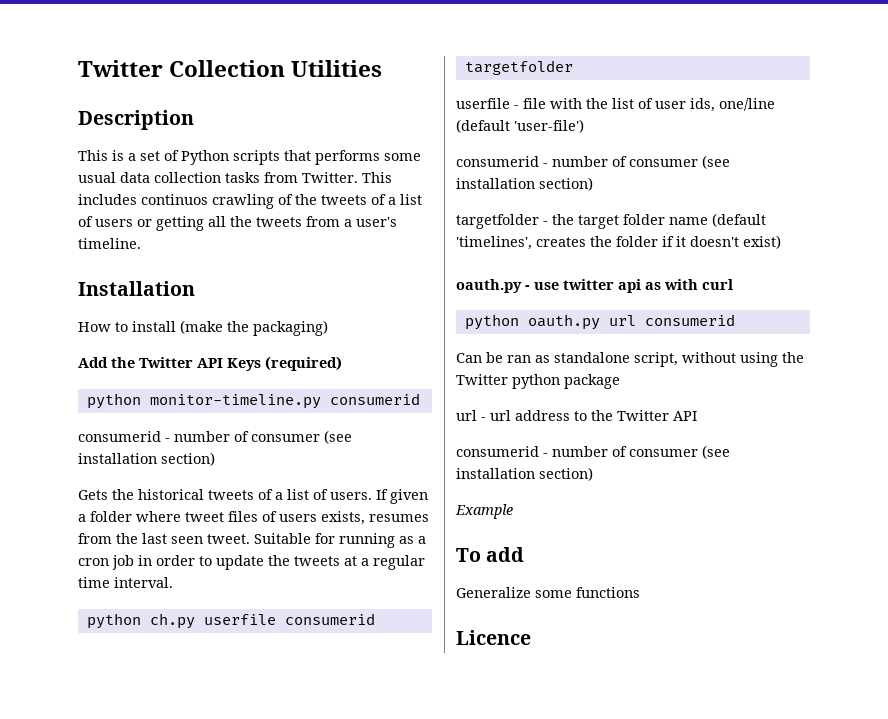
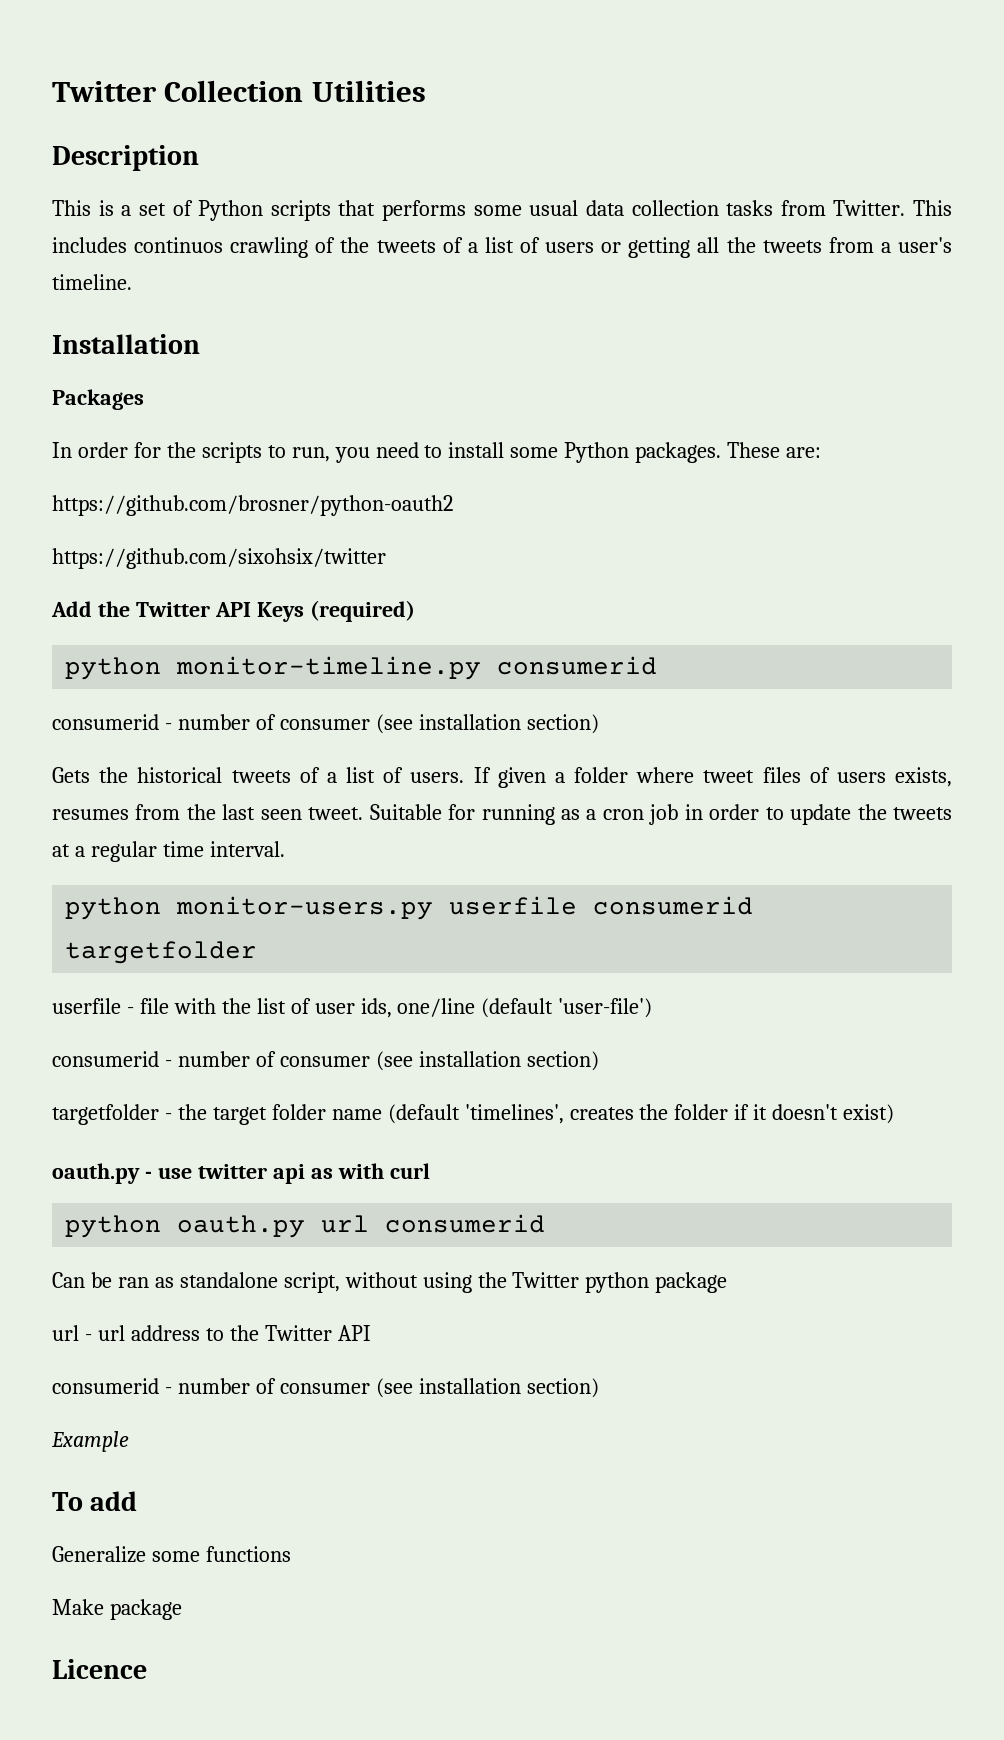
[78,320,328,336] How to install (make the packaging) -> [52,389,144,410] [52,442,822,463] [52,495,453,516] [52,548,386,569] Packages // In order for the scripts to run, you need to install some Python packages. These are: // https://github.com/brosner/python-oauth2 // https://github.com/sixohsix/twitter
[149,613,195,629] ch.py -> [176,896,434,920] monitor-users.py
(640, 592) none -> [52,1599,182,1620] // Make package

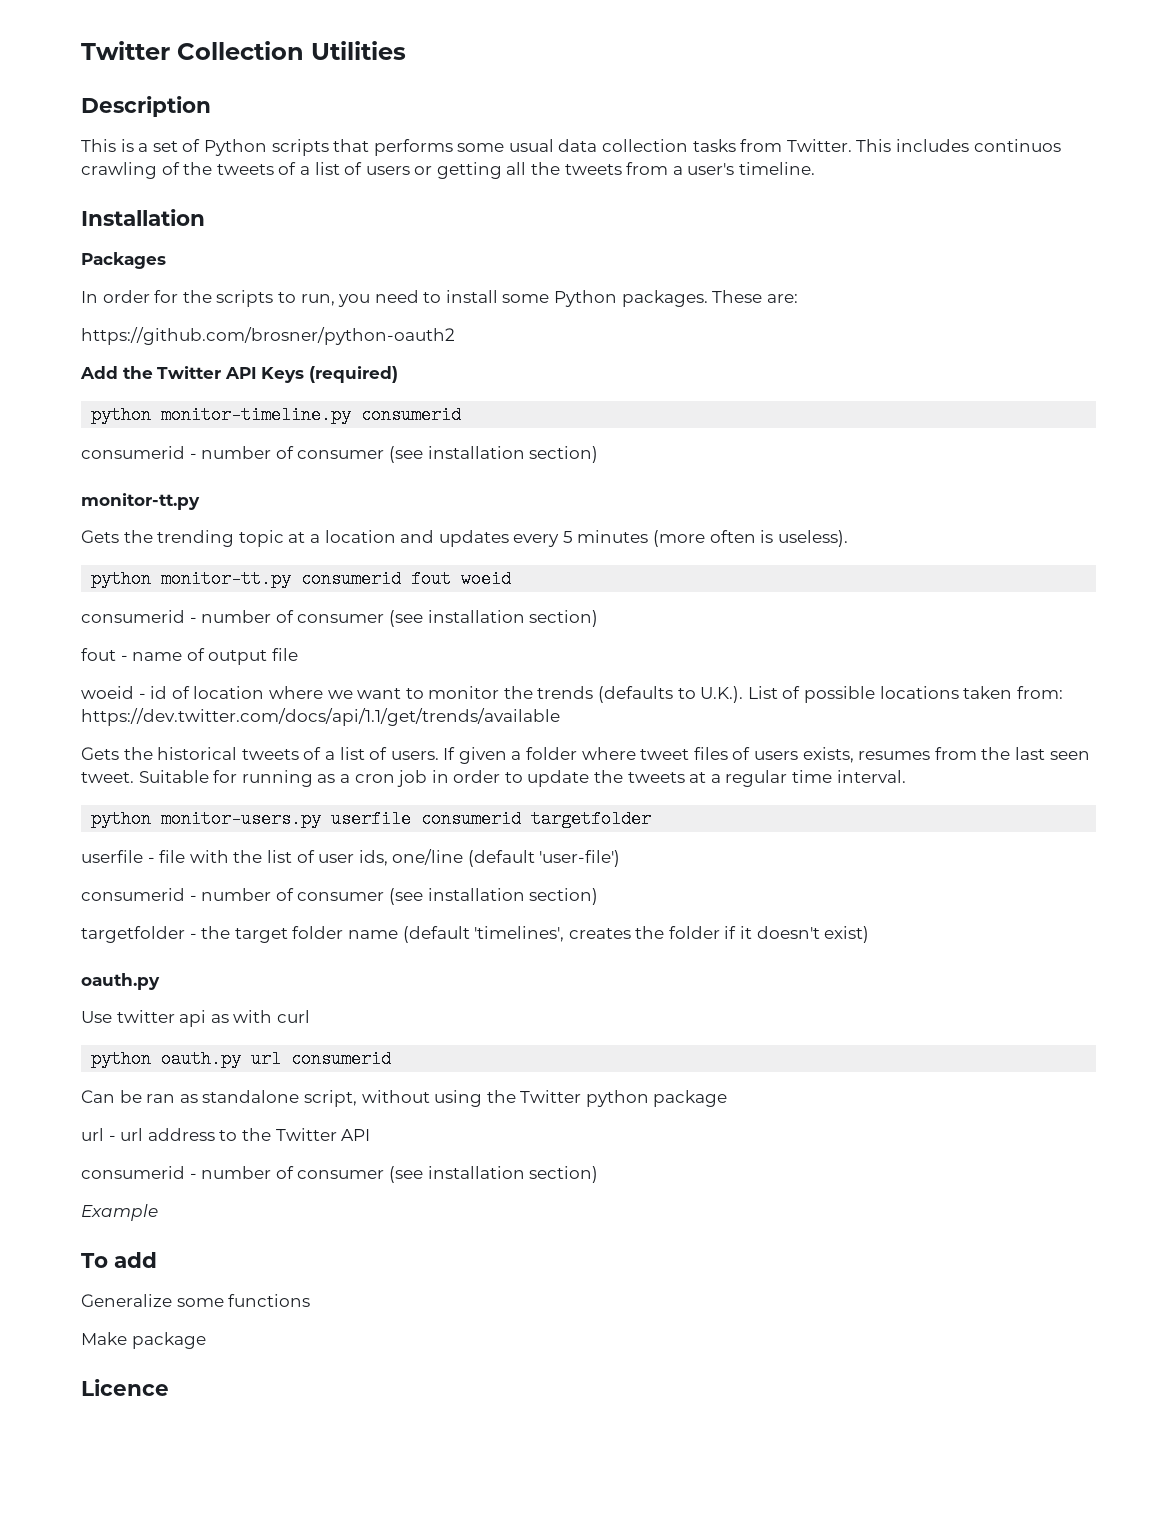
[52,548,386,569] // https://github.com/sixohsix/twitter -> (455, 336) none
(599, 724) none -> [81,493,200,510] [81,530,848,547] [91,570,512,588] [81,610,599,627] [81,648,298,665] [81,686,1063,703] [81,708,560,726] // monitor-tt.py // Gets the trending topic at a location and updates every 5 minutes (more often is useless). // python monitor-tt.py consumerid fout woeid // consumerid - number of consumer (see installation section) // fout - name of output file // woeid - id of location where we want to monitor the trends (defaults to U.K.). List of possible locations taken from: https://dev.twitter.com/docs/api/1.1/get/trends/available
[144,1167,192,1179] - use -> [81,1011,112,1023] // Use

## PROBLEM TO SOLVE
The expected output is every entry, retyped exactly, with all pictures removed.

## PROBLEM SOLUTION
[78,320,328,336] How to install (make the packaging) -> [52,389,144,410] [52,442,822,463] [52,495,453,516] [52,548,386,569] Packages // In order for the scripts to run, you need to install some Python packages. These are: // https://github.com/brosner/python-oauth2 // https://github.com/sixohsix/twitter
[149,613,195,629] ch.py -> [176,896,434,920] monitor-users.py
(640, 592) none -> [52,1599,182,1620] // Make package

[52,548,386,569] // https://github.com/sixohsix/twitter -> (455, 336) none
(599, 724) none -> [81,493,200,510] [81,530,848,547] [91,570,512,588] [81,610,599,627] [81,648,298,665] [81,686,1063,703] [81,708,560,726] // monitor-tt.py // Gets the trending topic at a location and updates every 5 minutes (more often is useless). // python monitor-tt.py consumerid fout woeid // consumerid - number of consumer (see installation section) // fout - name of output file // woeid - id of location where we want to monitor the trends (defaults to U.K.). List of possible locations taken from: https://dev.twitter.com/docs/api/1.1/get/trends/available
[144,1167,192,1179] - use -> [81,1011,112,1023] // Use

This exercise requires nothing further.